* Work required
Write out, word for word, each line from the start of the entries through the one holding "Average | total_rows: 699,283.3 -> 701,570.4"; omit the pictures.

*** Opening Source data ***

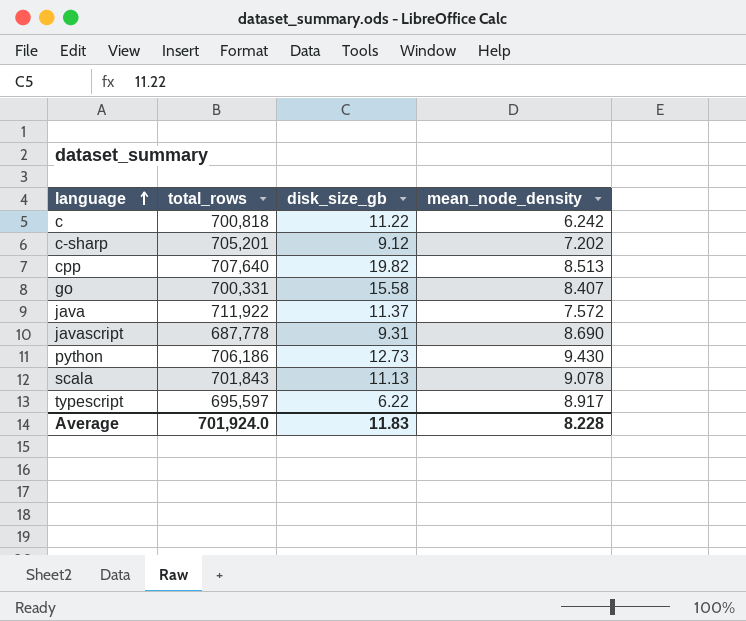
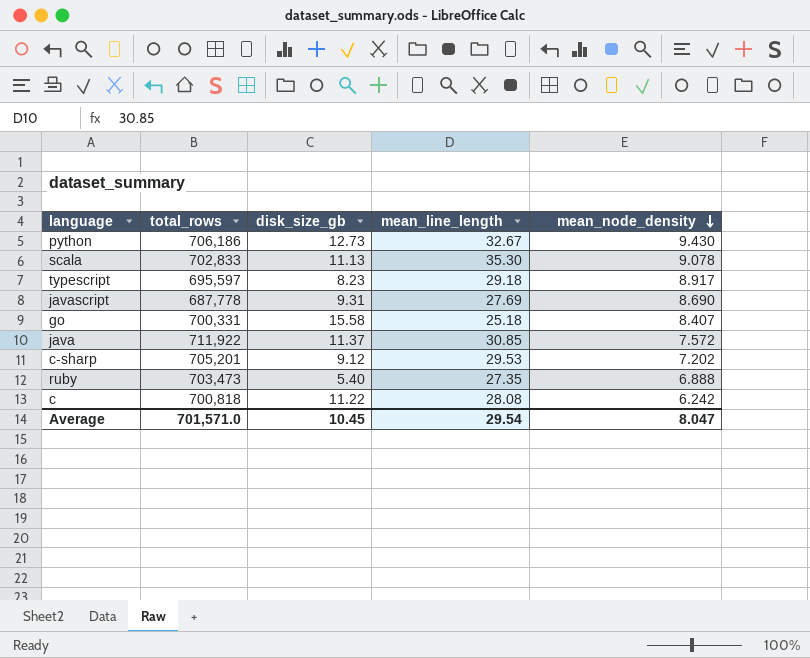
row order: language ascending -> mean_node_density descending
column mean_line_length | position: none -> 4
row cpp: 707,640 | 19.82 | 8.513 -> none
scala | total_rows: 701,843 -> 702,833
typescript | disk_size_gb: 6.22 -> 8.23
row ruby: none -> 703,473 | 5.40 | 27.35 | 6.888
Average | total_rows: 701,924.0 -> 701,571.0
Average | disk_size_gb: 11.83 -> 10.45
Average | mean_node_density: 8.228 -> 8.047

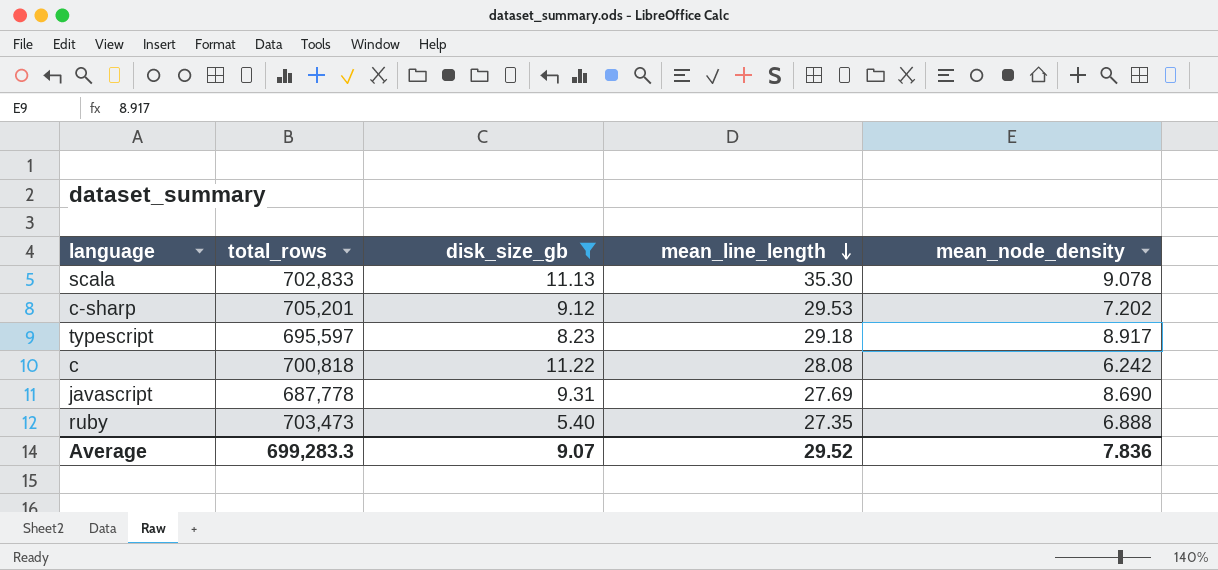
filter: none -> disk_size_gb <= 11.22
row order: mean_node_density descending -> mean_line_length descending
Average | total_rows: 701,571.0 -> 699,283.3
Average | disk_size_gb: 10.45 -> 9.07
Average | mean_line_length: 29.54 -> 29.52
Average | mean_node_density: 8.047 -> 7.836

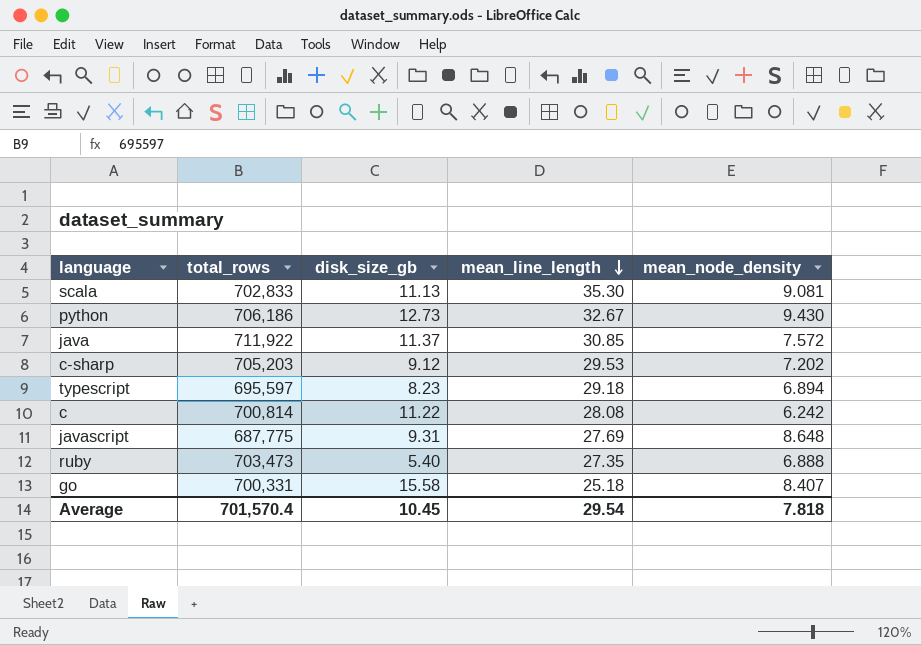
filter: disk_size_gb <= 11.22 -> none
scala | mean_node_density: 9.078 -> 9.081
c-sharp | total_rows: 705,201 -> 705,203
typescript | mean_node_density: 8.917 -> 6.894
c | total_rows: 700,818 -> 700,814
javascript | total_rows: 687,778 -> 687,775
javascript | mean_node_density: 8.690 -> 8.648
Average | total_rows: 699,283.3 -> 701,570.4
Average | disk_size_gb: 9.07 -> 10.45
Average | mean_line_length: 29.52 -> 29.54
Average | mean_node_density: 7.836 -> 7.818

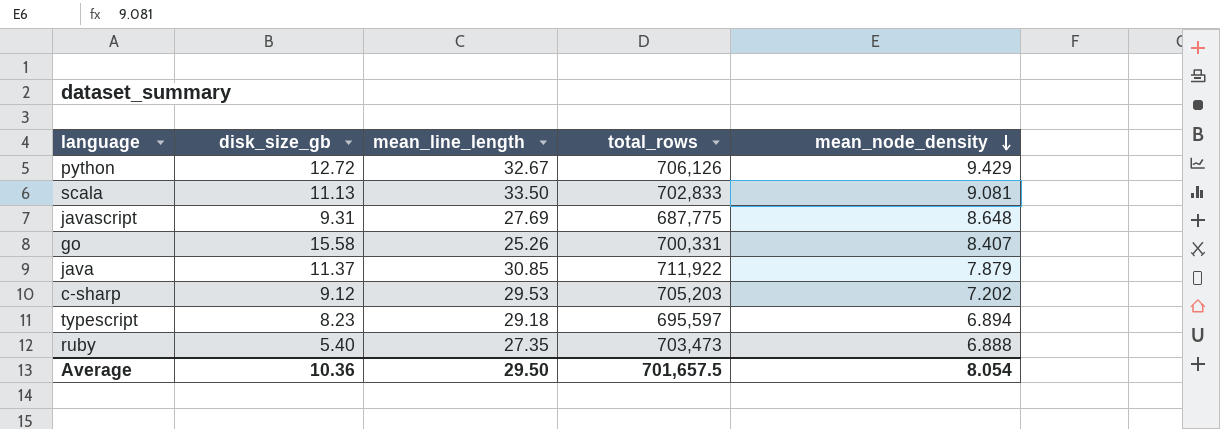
row order: mean_line_length descending -> mean_node_density descending
column total_rows | position: 2 -> 4
row c: 700,814 | 11.22 | 28.08 | 6.242 -> none
python | disk_size_gb: 12.73 -> 12.72
python | total_rows: 706,186 -> 706,126
python | mean_node_density: 9.430 -> 9.429
scala | mean_line_length: 35.30 -> 33.50
go | mean_line_length: 25.18 -> 25.26
java | mean_node_density: 7.572 -> 7.879
Average | disk_size_gb: 10.45 -> 10.36
Average | mean_line_length: 29.54 -> 29.50
Average | total_rows: 701,570.4 -> 701,657.5
Average | mean_node_density: 7.818 -> 8.054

*** Closing Source data ***

* Answer space
row order: language ascending -> mean_node_density descending
column mean_line_length | position: none -> 4
row cpp: 707,640 | 19.82 | 8.513 -> none
scala | total_rows: 701,843 -> 702,833
typescript | disk_size_gb: 6.22 -> 8.23
row ruby: none -> 703,473 | 5.40 | 27.35 | 6.888
Average | total_rows: 701,924.0 -> 701,571.0
Average | disk_size_gb: 11.83 -> 10.45
Average | mean_node_density: 8.228 -> 8.047

filter: none -> disk_size_gb <= 11.22
row order: mean_node_density descending -> mean_line_length descending
Average | total_rows: 701,571.0 -> 699,283.3
Average | disk_size_gb: 10.45 -> 9.07
Average | mean_line_length: 29.54 -> 29.52
Average | mean_node_density: 8.047 -> 7.836

filter: disk_size_gb <= 11.22 -> none
scala | mean_node_density: 9.078 -> 9.081
c-sharp | total_rows: 705,201 -> 705,203
typescript | mean_node_density: 8.917 -> 6.894
c | total_rows: 700,818 -> 700,814
javascript | total_rows: 687,778 -> 687,775
javascript | mean_node_density: 8.690 -> 8.648
Average | total_rows: 699,283.3 -> 701,570.4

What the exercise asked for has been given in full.